[Data supplied — start]
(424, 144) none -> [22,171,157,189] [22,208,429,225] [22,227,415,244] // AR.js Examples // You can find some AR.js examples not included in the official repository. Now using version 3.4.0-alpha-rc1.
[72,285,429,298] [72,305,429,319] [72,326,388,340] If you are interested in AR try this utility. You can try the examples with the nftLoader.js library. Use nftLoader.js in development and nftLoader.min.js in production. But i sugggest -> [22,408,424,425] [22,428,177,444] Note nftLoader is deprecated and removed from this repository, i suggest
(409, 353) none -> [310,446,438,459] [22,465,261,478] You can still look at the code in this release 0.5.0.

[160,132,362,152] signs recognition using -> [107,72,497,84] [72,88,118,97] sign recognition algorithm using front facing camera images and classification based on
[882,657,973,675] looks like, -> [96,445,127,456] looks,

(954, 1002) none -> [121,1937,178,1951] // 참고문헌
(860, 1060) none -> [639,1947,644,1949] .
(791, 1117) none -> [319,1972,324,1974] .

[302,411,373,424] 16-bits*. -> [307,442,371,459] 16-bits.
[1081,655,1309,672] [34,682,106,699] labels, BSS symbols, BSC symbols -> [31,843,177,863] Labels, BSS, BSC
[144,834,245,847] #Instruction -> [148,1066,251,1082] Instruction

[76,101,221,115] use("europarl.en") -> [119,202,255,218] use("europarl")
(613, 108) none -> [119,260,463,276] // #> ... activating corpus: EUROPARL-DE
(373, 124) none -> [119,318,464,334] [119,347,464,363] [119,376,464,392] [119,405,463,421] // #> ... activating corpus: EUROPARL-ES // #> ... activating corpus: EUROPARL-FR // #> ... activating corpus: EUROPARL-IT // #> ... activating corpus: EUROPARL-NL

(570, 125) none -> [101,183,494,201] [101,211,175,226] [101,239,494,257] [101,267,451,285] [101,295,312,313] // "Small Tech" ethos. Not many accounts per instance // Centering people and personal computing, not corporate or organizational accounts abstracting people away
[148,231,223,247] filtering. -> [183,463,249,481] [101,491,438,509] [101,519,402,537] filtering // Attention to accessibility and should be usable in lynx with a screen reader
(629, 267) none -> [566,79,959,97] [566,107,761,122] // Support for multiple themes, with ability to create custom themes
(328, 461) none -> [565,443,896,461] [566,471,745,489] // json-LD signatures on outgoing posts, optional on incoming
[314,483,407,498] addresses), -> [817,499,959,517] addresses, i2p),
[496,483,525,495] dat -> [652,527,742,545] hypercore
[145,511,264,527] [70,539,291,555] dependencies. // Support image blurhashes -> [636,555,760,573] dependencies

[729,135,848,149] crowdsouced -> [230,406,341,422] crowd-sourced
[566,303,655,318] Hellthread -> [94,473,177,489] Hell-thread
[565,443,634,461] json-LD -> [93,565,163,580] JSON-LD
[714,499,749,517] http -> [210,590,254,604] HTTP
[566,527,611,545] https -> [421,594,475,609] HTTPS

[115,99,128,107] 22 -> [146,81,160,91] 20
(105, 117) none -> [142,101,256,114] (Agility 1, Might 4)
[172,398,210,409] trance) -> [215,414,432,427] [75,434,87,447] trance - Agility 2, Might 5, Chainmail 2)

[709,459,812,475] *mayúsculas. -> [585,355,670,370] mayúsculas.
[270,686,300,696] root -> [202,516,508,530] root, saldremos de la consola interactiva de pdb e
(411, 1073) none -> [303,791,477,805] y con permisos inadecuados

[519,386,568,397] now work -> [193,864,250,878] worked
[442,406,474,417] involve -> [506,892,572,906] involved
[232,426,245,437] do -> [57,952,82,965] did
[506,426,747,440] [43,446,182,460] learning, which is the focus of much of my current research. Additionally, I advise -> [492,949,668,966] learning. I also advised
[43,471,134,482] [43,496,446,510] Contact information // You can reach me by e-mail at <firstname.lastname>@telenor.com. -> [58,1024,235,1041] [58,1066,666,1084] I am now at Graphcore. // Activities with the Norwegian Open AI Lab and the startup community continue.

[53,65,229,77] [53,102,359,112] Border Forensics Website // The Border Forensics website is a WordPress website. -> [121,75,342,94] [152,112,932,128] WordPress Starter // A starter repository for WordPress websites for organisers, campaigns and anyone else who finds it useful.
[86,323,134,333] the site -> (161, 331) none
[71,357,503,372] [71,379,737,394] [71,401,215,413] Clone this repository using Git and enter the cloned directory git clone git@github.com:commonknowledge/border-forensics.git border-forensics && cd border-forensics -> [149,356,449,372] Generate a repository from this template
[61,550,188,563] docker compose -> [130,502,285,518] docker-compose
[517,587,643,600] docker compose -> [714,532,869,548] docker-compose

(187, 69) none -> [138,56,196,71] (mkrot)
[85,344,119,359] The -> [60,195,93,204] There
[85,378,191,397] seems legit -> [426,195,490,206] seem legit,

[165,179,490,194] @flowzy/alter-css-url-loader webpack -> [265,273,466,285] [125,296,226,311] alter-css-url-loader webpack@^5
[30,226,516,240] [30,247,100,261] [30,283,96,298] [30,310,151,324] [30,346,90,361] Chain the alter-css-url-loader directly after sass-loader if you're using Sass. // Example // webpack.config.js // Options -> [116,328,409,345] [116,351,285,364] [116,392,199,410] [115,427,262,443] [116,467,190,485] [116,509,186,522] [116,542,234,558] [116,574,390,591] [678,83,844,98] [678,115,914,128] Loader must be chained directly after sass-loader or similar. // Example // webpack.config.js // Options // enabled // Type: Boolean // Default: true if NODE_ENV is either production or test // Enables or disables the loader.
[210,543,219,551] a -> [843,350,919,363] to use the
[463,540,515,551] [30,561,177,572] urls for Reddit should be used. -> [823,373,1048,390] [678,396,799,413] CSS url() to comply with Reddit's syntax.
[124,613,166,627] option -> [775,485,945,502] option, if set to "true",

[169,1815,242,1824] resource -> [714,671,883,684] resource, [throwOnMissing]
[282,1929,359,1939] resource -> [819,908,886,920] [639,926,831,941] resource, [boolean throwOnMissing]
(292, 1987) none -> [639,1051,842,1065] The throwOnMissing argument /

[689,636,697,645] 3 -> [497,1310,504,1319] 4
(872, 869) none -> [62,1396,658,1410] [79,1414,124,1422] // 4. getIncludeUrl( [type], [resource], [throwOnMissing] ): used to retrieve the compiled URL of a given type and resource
[Data supplied — finish]
Search the data above for lines holding "with" and copy each of them.

Result of the exercise:
[72,285,429,298] [72,305,429,319] [72,326,388,340] If you are interested in AR try this utility. You can try the examples with the nftLoader.js library. Use nftLoader.js in development and nftLoader.min.js in production. But i sugggest -> [22,408,424,425] [22,428,177,444] Note nftLoader is deprecated and removed from this repository, i suggest
[148,231,223,247] filtering. -> [183,463,249,481] [101,491,438,509] [101,519,402,537] filtering // Attention to accessibility and should be usable in lynx with a screen reader
(629, 267) none -> [566,79,959,97] [566,107,761,122] // Support for multiple themes, with ability to create custom themes
[43,471,134,482] [43,496,446,510] Contact information // You can reach me by e-mail at <firstname.lastname>@telenor.com. -> [58,1024,235,1041] [58,1066,666,1084] I am now at Graphcore. // Activities with the Norwegian Open AI Lab and the startup community continue.
[463,540,515,551] [30,561,177,572] urls for Reddit should be used. -> [823,373,1048,390] [678,396,799,413] CSS url() to comply with Reddit's syntax.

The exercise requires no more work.